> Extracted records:
◆ ◆ ◆ ◆
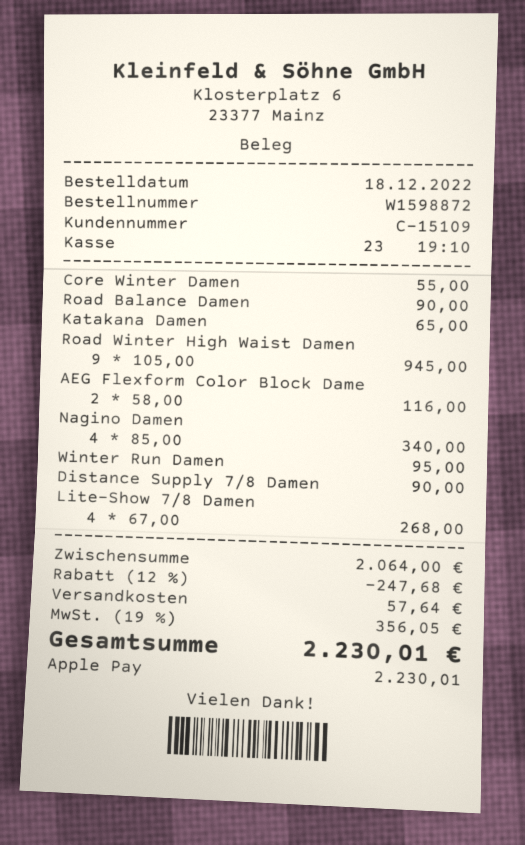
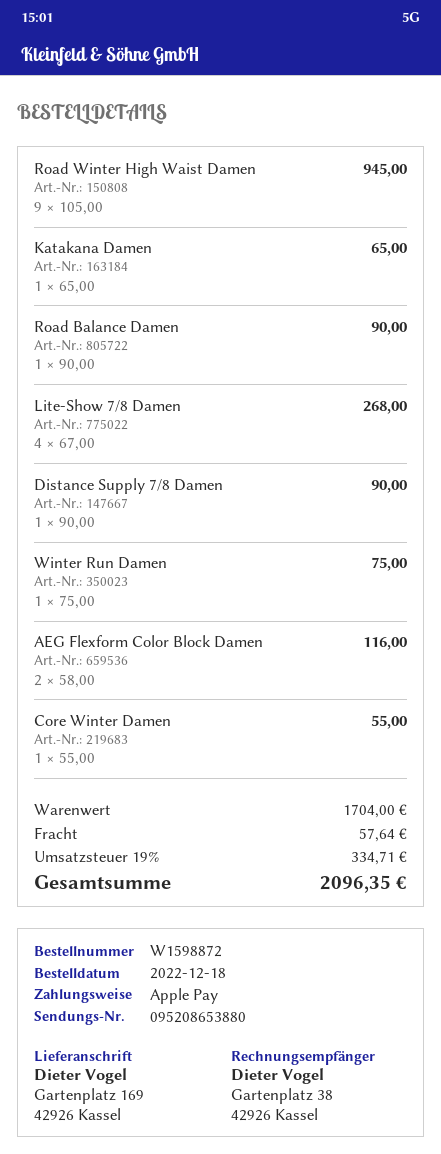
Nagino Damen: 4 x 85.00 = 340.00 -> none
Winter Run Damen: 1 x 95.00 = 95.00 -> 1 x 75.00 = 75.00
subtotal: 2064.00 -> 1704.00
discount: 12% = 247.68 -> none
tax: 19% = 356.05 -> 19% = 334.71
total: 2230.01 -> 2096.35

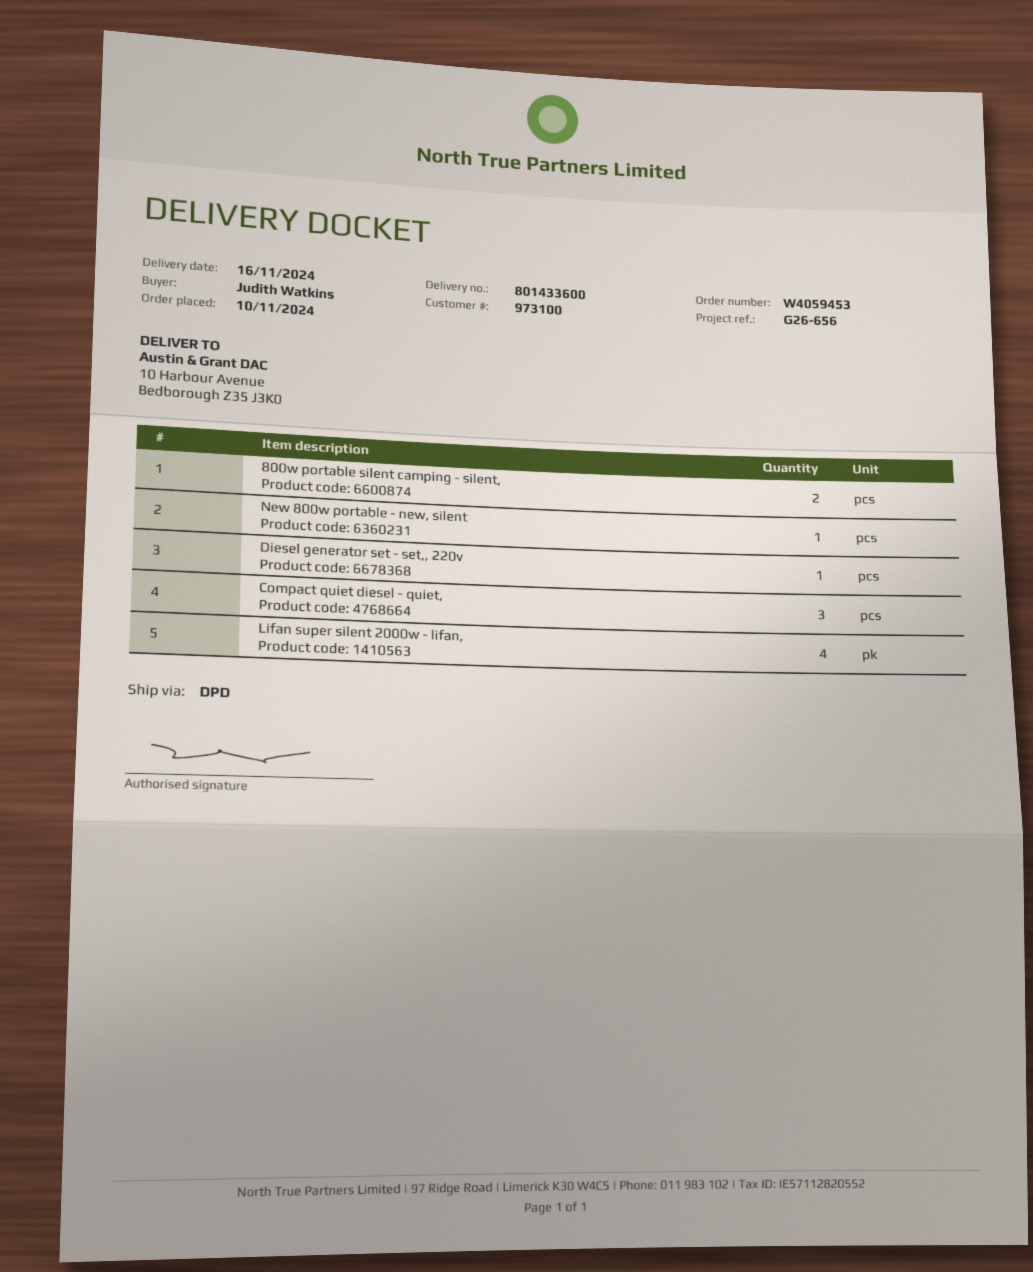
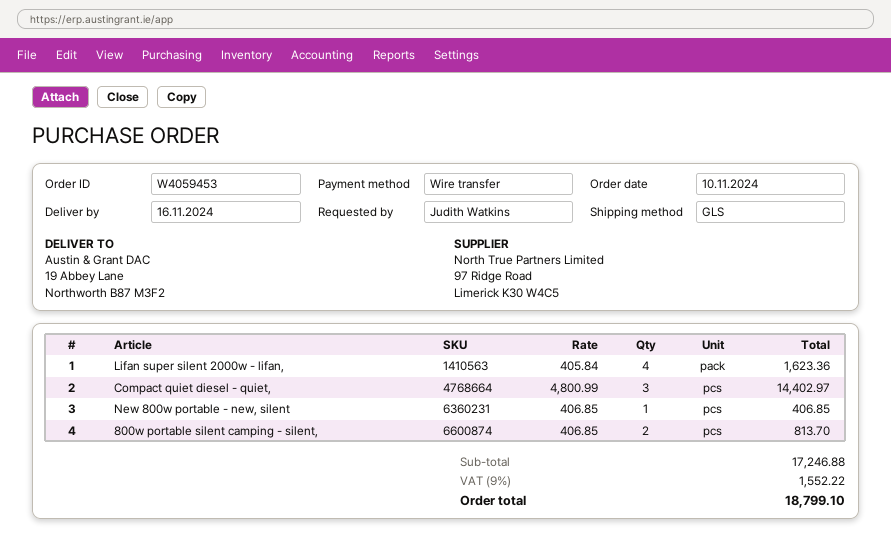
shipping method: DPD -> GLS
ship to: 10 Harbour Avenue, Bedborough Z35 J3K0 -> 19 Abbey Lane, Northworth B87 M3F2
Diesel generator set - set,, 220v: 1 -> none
◆ ◆ ◆ ◆
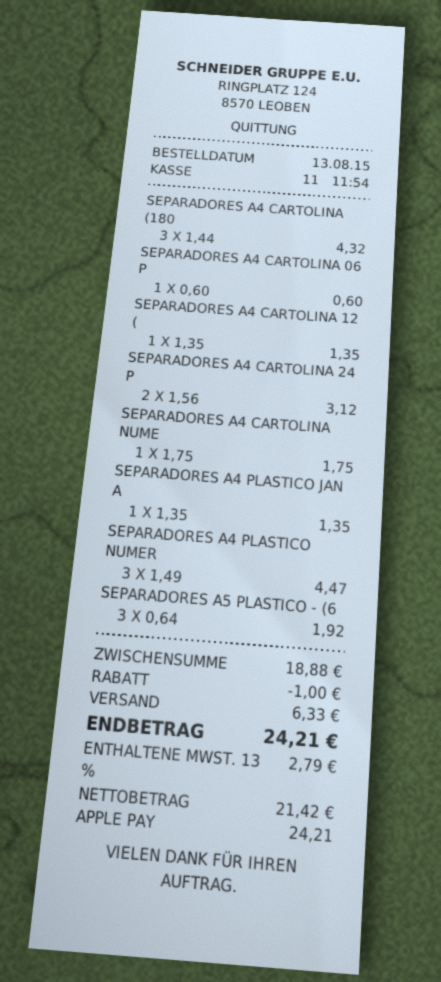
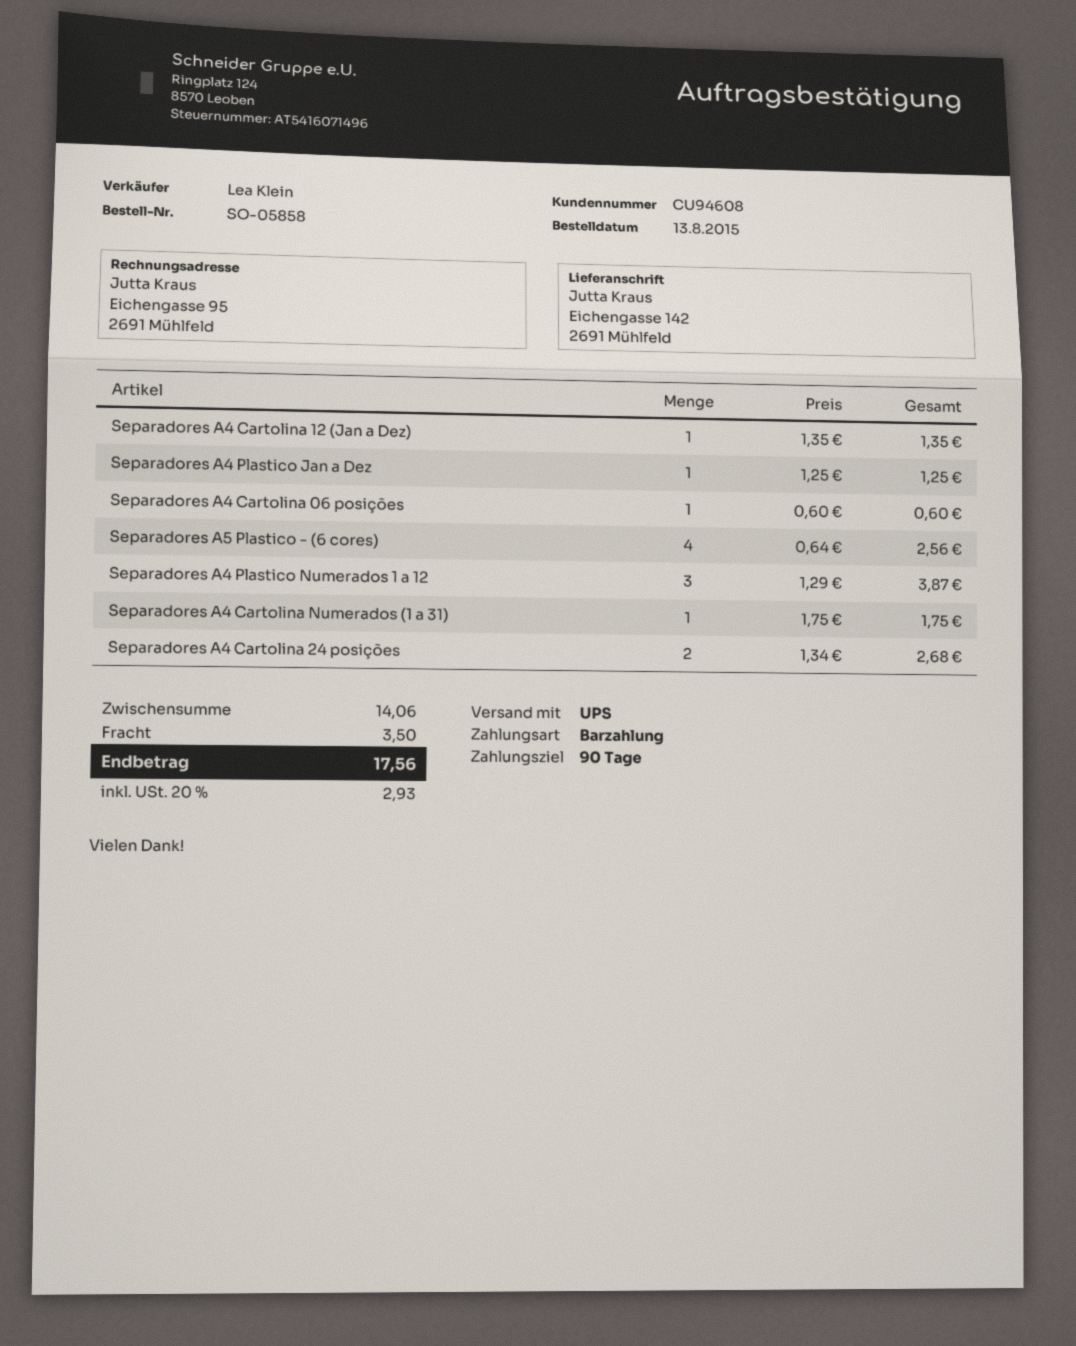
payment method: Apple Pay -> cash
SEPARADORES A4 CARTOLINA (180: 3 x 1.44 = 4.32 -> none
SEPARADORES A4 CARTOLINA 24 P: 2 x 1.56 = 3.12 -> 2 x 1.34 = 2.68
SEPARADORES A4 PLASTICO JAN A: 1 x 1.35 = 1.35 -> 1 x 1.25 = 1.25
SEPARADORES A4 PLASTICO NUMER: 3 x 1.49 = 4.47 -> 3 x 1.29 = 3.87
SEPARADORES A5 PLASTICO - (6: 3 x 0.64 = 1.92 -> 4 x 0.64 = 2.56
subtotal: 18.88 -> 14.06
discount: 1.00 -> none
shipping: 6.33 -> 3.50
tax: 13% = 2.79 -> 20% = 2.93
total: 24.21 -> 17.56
◆ ◆ ◆ ◆
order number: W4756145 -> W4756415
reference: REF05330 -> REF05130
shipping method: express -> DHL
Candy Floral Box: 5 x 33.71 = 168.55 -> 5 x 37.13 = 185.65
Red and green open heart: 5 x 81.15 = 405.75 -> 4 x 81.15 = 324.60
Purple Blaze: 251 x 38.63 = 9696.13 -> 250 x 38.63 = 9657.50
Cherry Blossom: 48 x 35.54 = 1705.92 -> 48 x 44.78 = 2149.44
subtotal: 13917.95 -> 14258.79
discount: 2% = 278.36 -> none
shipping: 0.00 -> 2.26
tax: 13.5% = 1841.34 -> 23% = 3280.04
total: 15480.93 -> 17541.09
◆ ◆ ◆ ◆
> Activity: Exercise for the records above: copy only the lines from the one with "Nagino Damen: 4 x 85.00 = 340.00 -> none" to the one with "Diesel generator set - set,, 220v: 1 -> none", both ends kept, and drop the pictures.

> Answer for this exercise:
Nagino Damen: 4 x 85.00 = 340.00 -> none
Winter Run Damen: 1 x 95.00 = 95.00 -> 1 x 75.00 = 75.00
subtotal: 2064.00 -> 1704.00
discount: 12% = 247.68 -> none
tax: 19% = 356.05 -> 19% = 334.71
total: 2230.01 -> 2096.35

shipping method: DPD -> GLS
ship to: 10 Harbour Avenue, Bedborough Z35 J3K0 -> 19 Abbey Lane, Northworth B87 M3F2
Diesel generator set - set,, 220v: 1 -> none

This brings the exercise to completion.